If a line in the listing below contains "flex", return that line.

→ Information provided:
###
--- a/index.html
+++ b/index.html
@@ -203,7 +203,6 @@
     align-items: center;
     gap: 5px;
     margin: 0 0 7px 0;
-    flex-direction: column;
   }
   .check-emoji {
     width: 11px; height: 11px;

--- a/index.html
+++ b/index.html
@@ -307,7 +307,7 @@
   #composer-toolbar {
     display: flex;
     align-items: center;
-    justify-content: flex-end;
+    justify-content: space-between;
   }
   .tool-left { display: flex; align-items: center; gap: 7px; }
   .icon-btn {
###
→ Reply to the exercise:
-    flex-direction: column;
     display: flex;
-    justify-content: flex-end;
   .tool-left { display: flex; align-items: center; gap: 7px; }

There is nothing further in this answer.